Compreendendo a tolerância ao risco de investimento:um guia simples
A tolerância ao risco, simplesmente, é o seu próprio nível de conforto com os altos e baixos dos investimentos. Definições extravagantes em livros didáticos podem chamá-lo de “o grau de incerteza que um investidor pode suportar em relação a uma mudança negativa na sua carteira”; mas quando você está tomando decisões sobre investimentos, você pode encarar as coisas desta forma:“quanto posso perder?”
Baixo risco, baixo potencial de recompensa
Embora não existam investimentos totalmente seguros, há muitos cuja probabilidade de desvalorização é tão pequena que é praticamente zero. Deixando a inflação de lado, uma conta poupança, por exemplo, não perderá valor a menos que seu banco fala ao mesmo tempo em que o FDIC implode; teoricamente possível, mas com probabilidade estatística praticamente nula.
Mas o outro lado dos investimentos segurados pelo FDIC é que a vantagem – a probabilidade de a sua conta poupança aumentar de valor para além da taxa de juro que o seu banco oferece – também é próxima de zero. Há pouco risco negativo, mas também não há muito potencial positivo. Se você prefere isso, você tem uma baixa tolerância ao risco .
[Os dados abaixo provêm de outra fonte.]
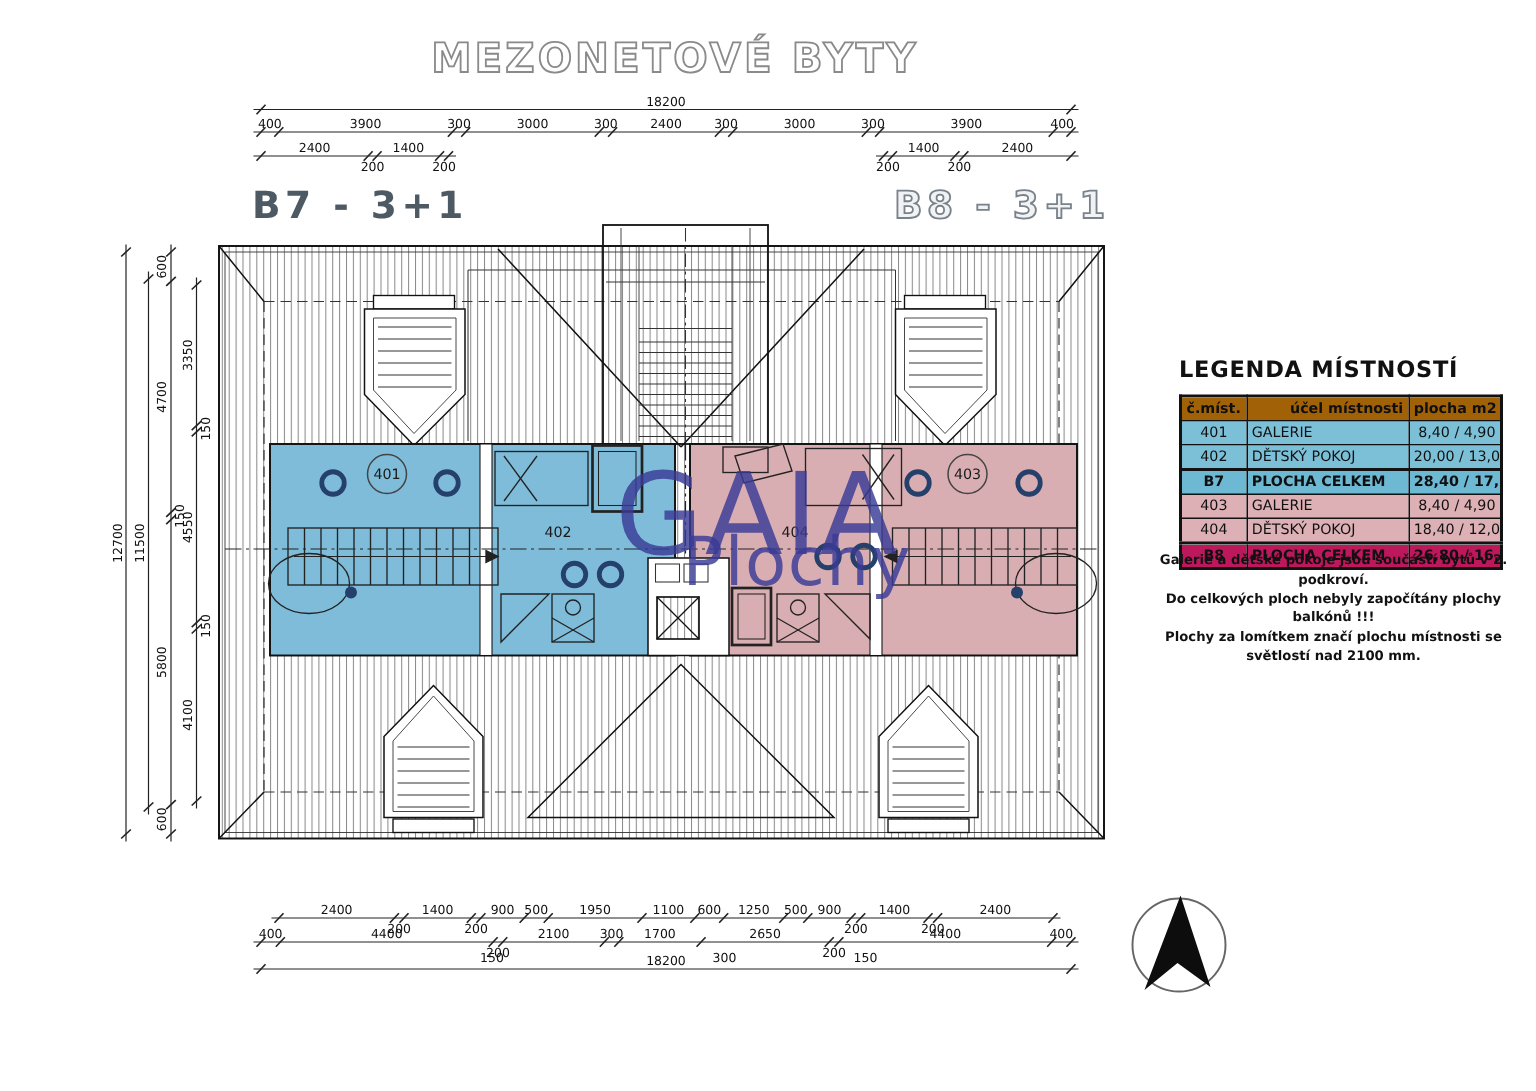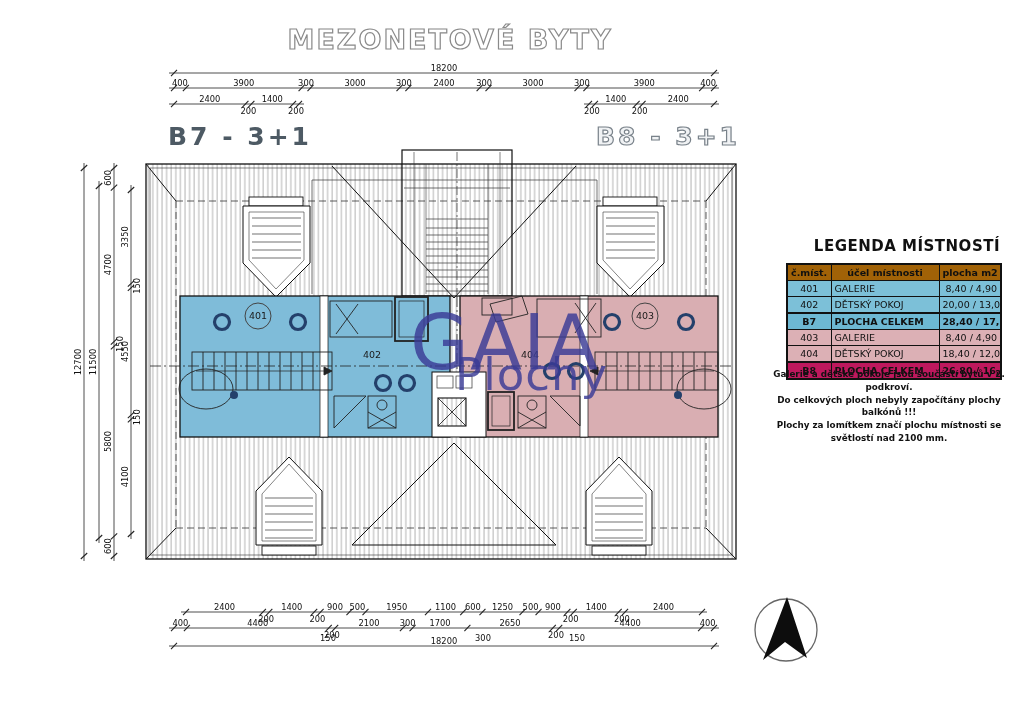--- a/index.html
+++ b/index.html
@@ -9,28 +9,28 @@
   .title-main{position:absolute;left:240px;top:24px;width:420px;text-align:center;
       font-size:27px;font-weight:bold;letter-spacing:2px;color:#fff;
       -webkit-text-stroke:1.2px #8a8a8a;}
   .title-right{position:absolute;left:764px;top:22px;width:254px;text-align:center;
       font-size:22px;font-weight:bold;letter-spacing:1px;color:#fff;
       -webkit-text-stroke:1.1px #8a8a8a;line-height:1.22;}
   .apt-label{position:absolute;font-size:25px;font-weight:bold;letter-spacing:3px;}
   .apt-b7{left:168px;top:122px;color:#4d5a64;}
   .apt-b8{left:596px;top:122px;color:#f0f2f4;-webkit-text-stroke:1.2px #79828a;}
   .legend{position:absolute;left:786px;top:237px;width:214px;}
-  .legend-title{font-size:15px;font-weight:bold;color:#111;text-align:right;margin-bottom:8px;letter-spacing:.5px;}
+  .legend-title{font-size:15px;font-weight:bold;color:#111;text-align:left;margin-bottom:8px;letter-spacing:.5px;}
   table.leg{border-collapse:collapse;width:214px;border:2px solid #111;table-layout:fixed;}
   table.leg th,table.leg td{border:1px solid #111;font-size:9.5px;padding:1px 3px;height:13px;
       color:#101010;white-space:nowrap;overflow:hidden;}
   table.leg th{font-weight:bold;background:#a16207;}
   table.leg col.c1{width:44px}table.leg col.c2{width:108px}table.leg col.c3{width:62px}
   td.id{text-align:center}td.nm{text-align:left}td.ar{text-align:right;padding-right:4px}
-  th.h1{text-align:left;padding-left:4px}th.h2{text-align:center;padding-left:6px}th.h3{text-align:center}
+  th.h1{text-align:left;padding-left:4px}th.h2{text-align:right;padding-left:6px}th.h3{text-align:center}
   tr.c-blue{background:#7cc0d8}tr.c-pink{background:#dcb0b5}
   tr.b{font-weight:bold;}
   tr.b td{border-top:2px solid #111;}
   tr.b.c-blue{background:#6db8d3}tr.b.c-pink{background:#be185d}
   .notes{position:absolute;left:760px;top:368px;width:258px;text-align:center;
       font-size:8.8px;font-weight:bold;color:#111;line-height:1.45;}
   .wm{position:absolute;color:#3a3b96;pointer-events:none;opacity:.82;line-height:1;}
   .wm1{left:410px;top:305px;font-size:76px;letter-spacing:1px;}
   .wm2{left:455px;top:352px;font-size:45px;letter-spacing:1px;}
 </style>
Alto risco, alto potencial de recompensa
Por outro lado, alguns investidores estão dispostos a aceitar um risco descendente relativamente elevado devido ao substancial potencial ascendente. As chamadas “ações de crescimento” são ações de empresas cujo valor os analistas e a administração da empresa esperam que cresçam substancialmente num futuro intermédio. Se você consegue lidar com a situação e está disposto a arriscar com pelo menos parte do dinheiro de seu portfólio, você tem uma alta tolerância ao risco .
Quão alto é o risco negativo? Bem, na pior das hipóteses (pense na Enron e nos seus funcionários que investiram exclusivamente em ações da Enron), você poderia realmente perder essa parte do seu investimento. Mas muitas empresas, como a Apple, o eBay ou a Microsoft, cresceram exponencialmente (não apenas duplicaram ou triplicaram, mas multiplicaram-se por 100 ou mais) ao longo das décadas da sua vida empresarial. Os primeiros investidores, no entanto, tiveram de aceitar que as empresas tinham ainda mais probabilidades de falir completamente do que crescer até se tornarem os líderes da indústria e as empresas multibilionárias que são hoje.
Qual é a minha tolerância ao risco?
A tolerância ao risco pode ser quantificada até certo ponto, mas não é como a pressão arterial; você não consegue obter uma leitura exata. No entanto, você pode avaliar sua capacidade de lidar com os altos e baixos do mercado por meio de calculadoras de tolerância ao risco on-line e ter uma boa ideia sobre quanto risco você pode tolerar com base no seu prazo de investimento.
Se você tiver décadas pela frente, poderá decidir que pode aceitar mais riscos no curto prazo para obter maior potencial de crescimento no longo prazo. Mas para poupanças de curto prazo, a tolerância ao risco de um investidor sensato é muito baixa.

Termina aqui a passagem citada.